**Web page revision data**:
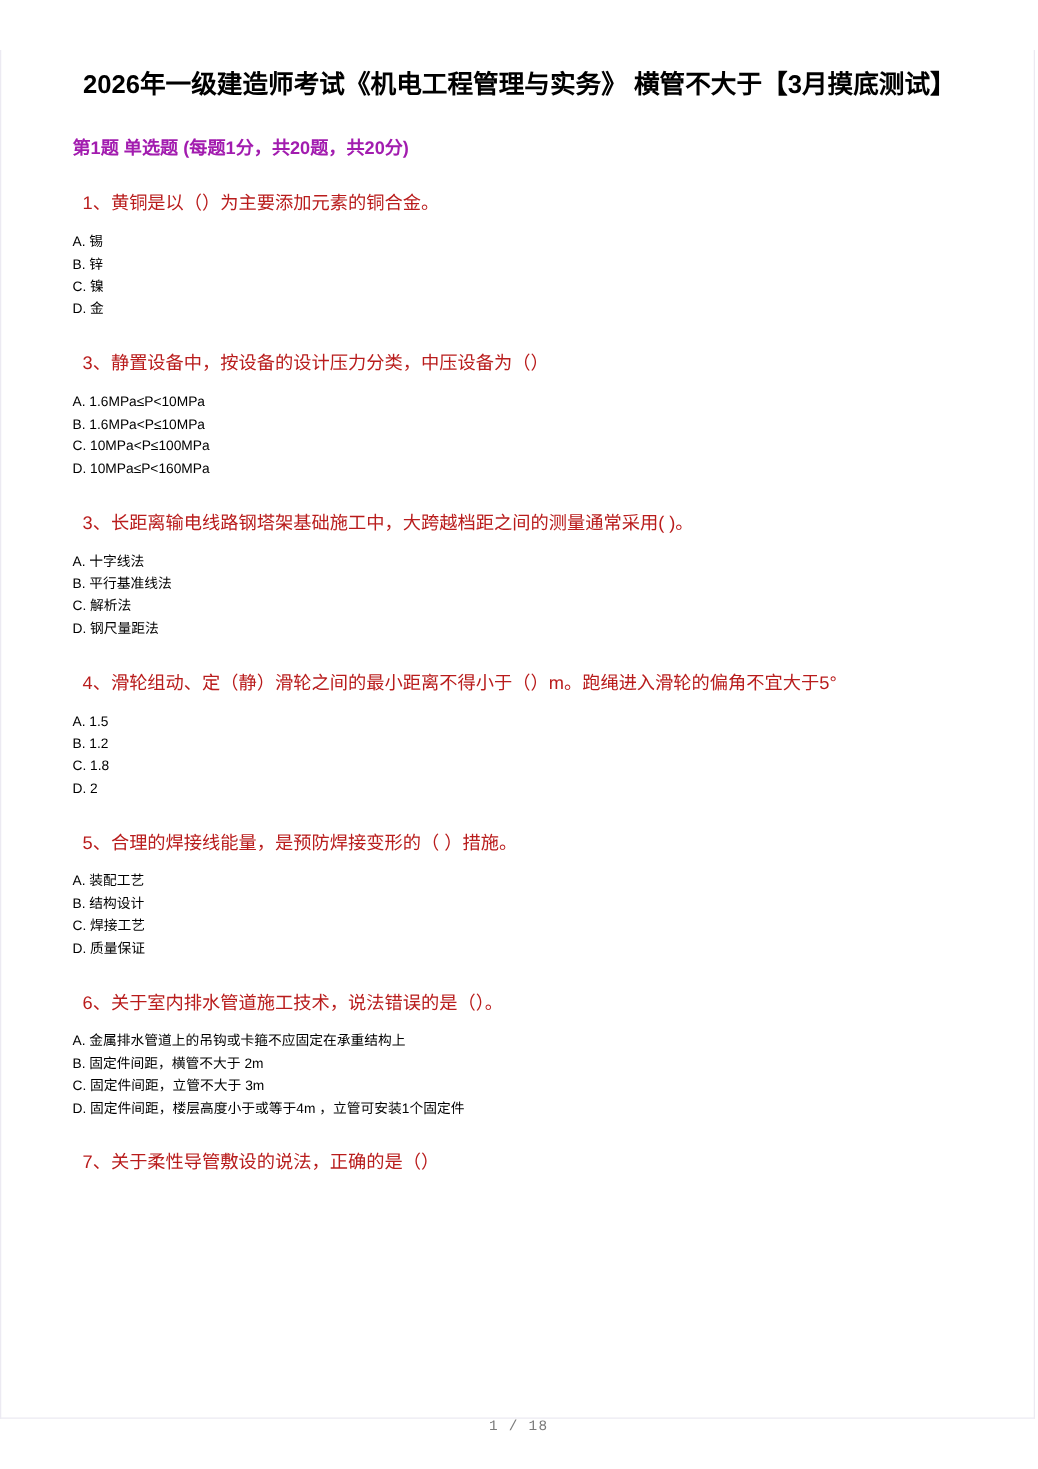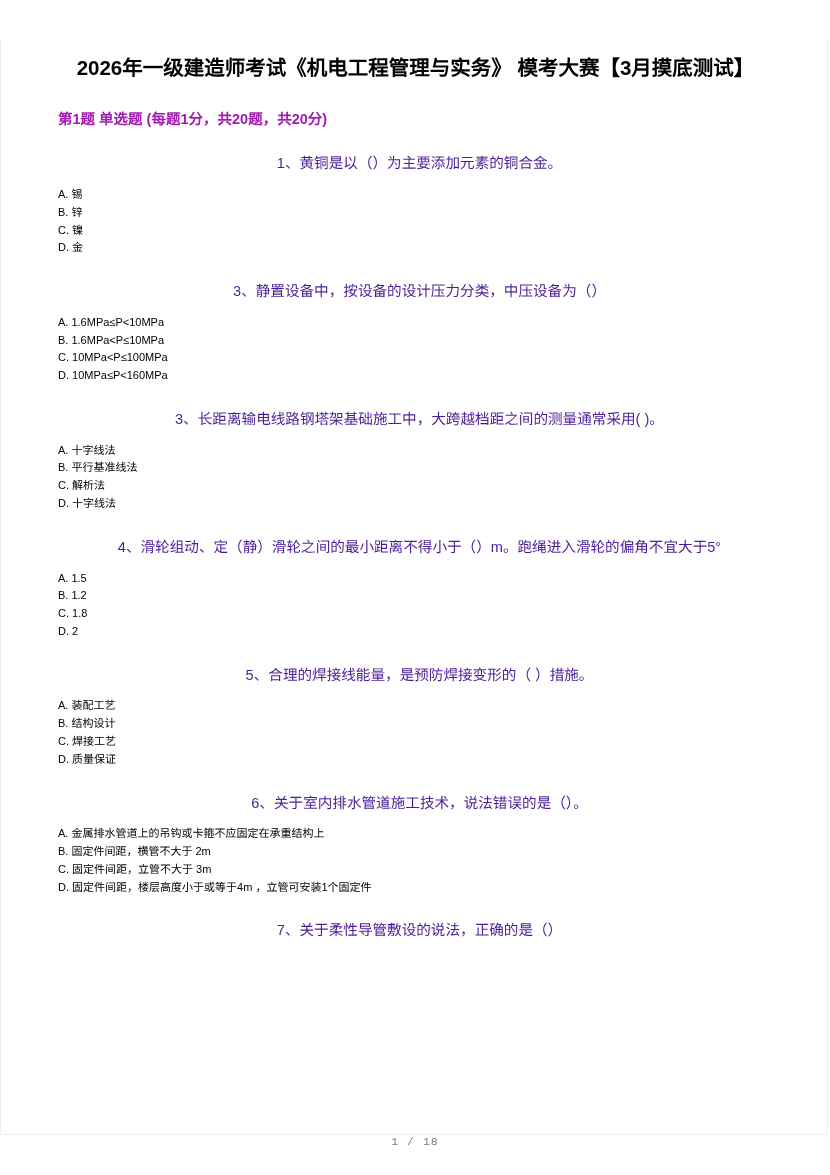--- a/index.html
+++ b/index.html
@@ -101,7 +101,7 @@
 <div class="page-sheet">
   <div class="page-inner">
 
-    <h1 class="doc-title">2026年一级建造师考试《机电工程管理与实务》 模考大赛【3月摸底测试】</h1>
+    <h1 class="doc-title">2026年一级建造师考试《机电工程管理与实务》 横管不大于【3月摸底测试】</h1>
 
     <div class="section-header">第1题 单选题  (每题1分，共20题，共20分)</div>
 

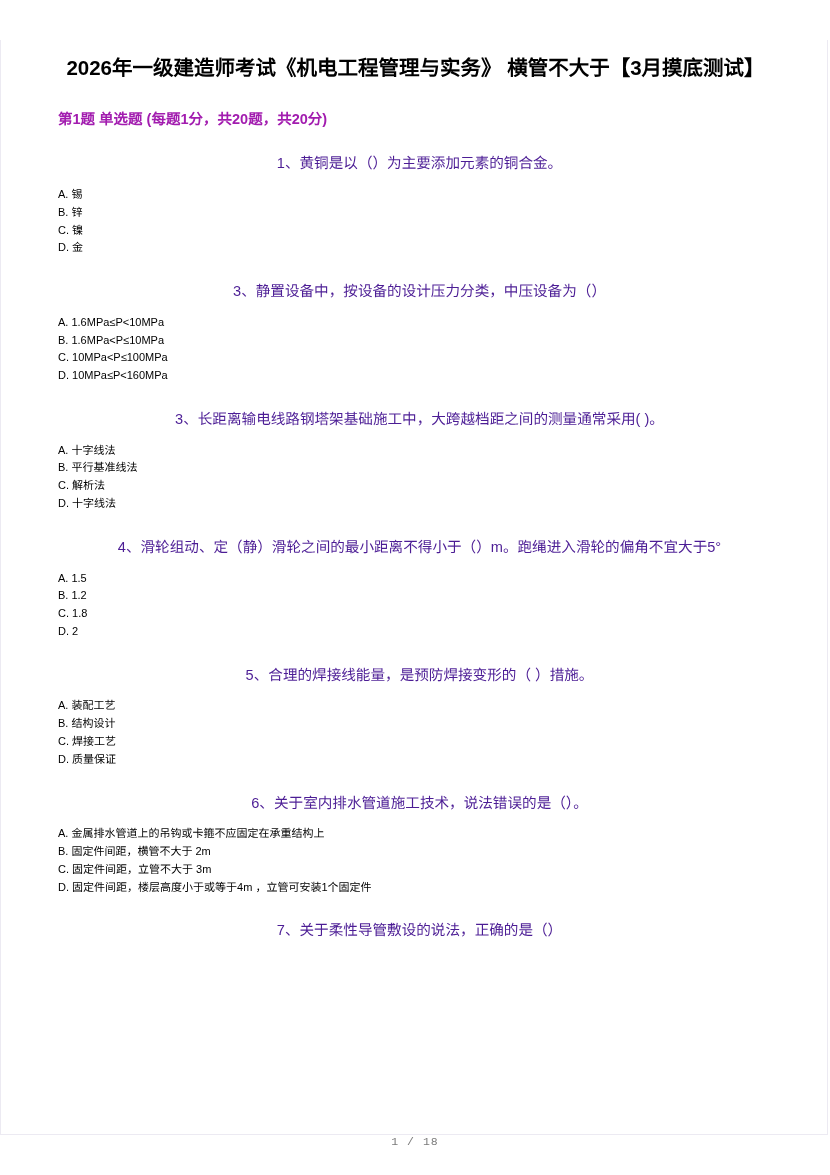--- a/index.html
+++ b/index.html
@@ -67,9 +67,8 @@
     line-height: 1.55;
     padding-left: 8px;
     text-indent: 0;
-    color: #4c1d95;
+    color: #b91c1c;
     word-break: break-word;
-    text-align: center;
   }
 
   .q-options {

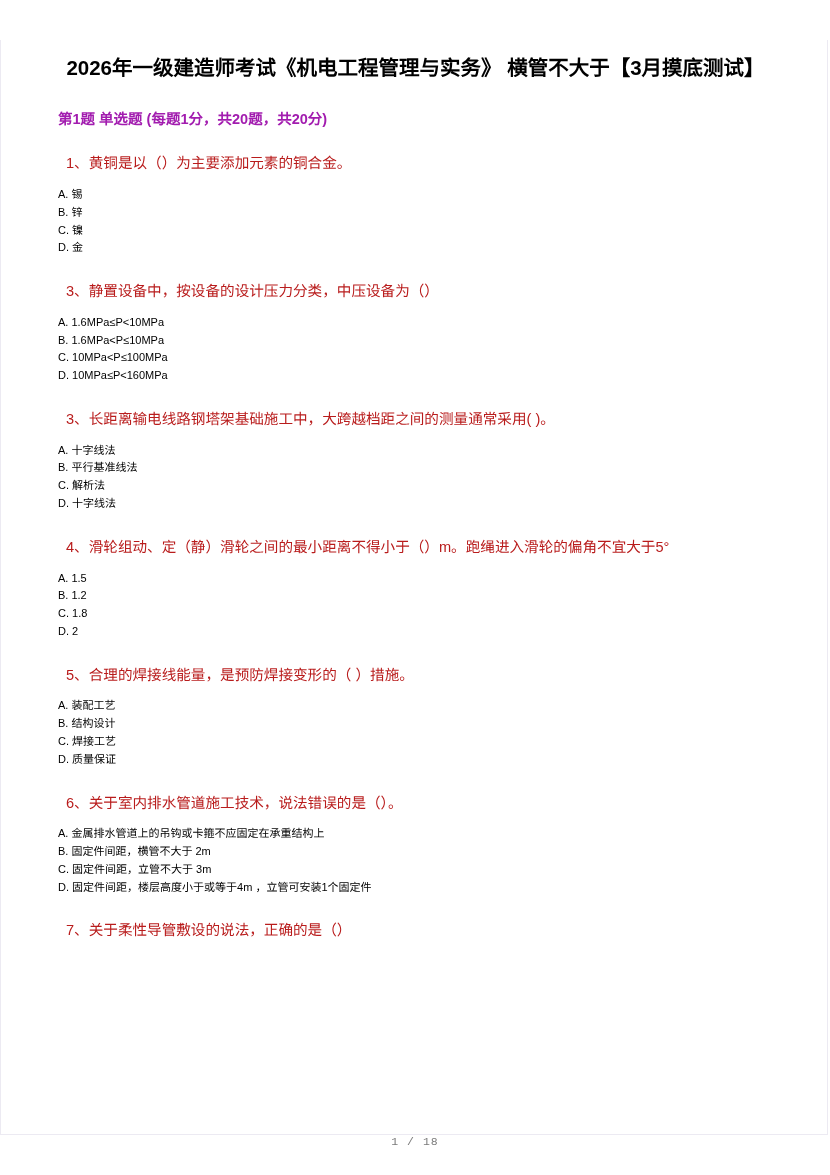--- a/index.html
+++ b/index.html
@@ -130,7 +130,7 @@
         <div class="q-option">A. 十字线法</div>
         <div class="q-option">B. 平行基准线法</div>
         <div class="q-option">C. 解析法</div>
-        <div class="q-option">D. 十字线法</div>
+        <div class="q-option">D. 钢尺量距法</div>
       </div>
     </div>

**Activity**: The entries are to be transcribed in full. Their pictures are not.

**The answer**:
--- a/index.html
+++ b/index.html
@@ -101,7 +101,7 @@
 <div class="page-sheet">
   <div class="page-inner">
 
-    <h1 class="doc-title">2026年一级建造师考试《机电工程管理与实务》 模考大赛【3月摸底测试】</h1>
+    <h1 class="doc-title">2026年一级建造师考试《机电工程管理与实务》 横管不大于【3月摸底测试】</h1>
 
     <div class="section-header">第1题 单选题  (每题1分，共20题，共20分)</div>
 

--- a/index.html
+++ b/index.html
@@ -67,9 +67,8 @@
     line-height: 1.55;
     padding-left: 8px;
     text-indent: 0;
-    color: #4c1d95;
+    color: #b91c1c;
     word-break: break-word;
-    text-align: center;
   }
 
   .q-options {

--- a/index.html
+++ b/index.html
@@ -130,7 +130,7 @@
         <div class="q-option">A. 十字线法</div>
         <div class="q-option">B. 平行基准线法</div>
         <div class="q-option">C. 解析法</div>
-        <div class="q-option">D. 十字线法</div>
+        <div class="q-option">D. 钢尺量距法</div>
       </div>
     </div>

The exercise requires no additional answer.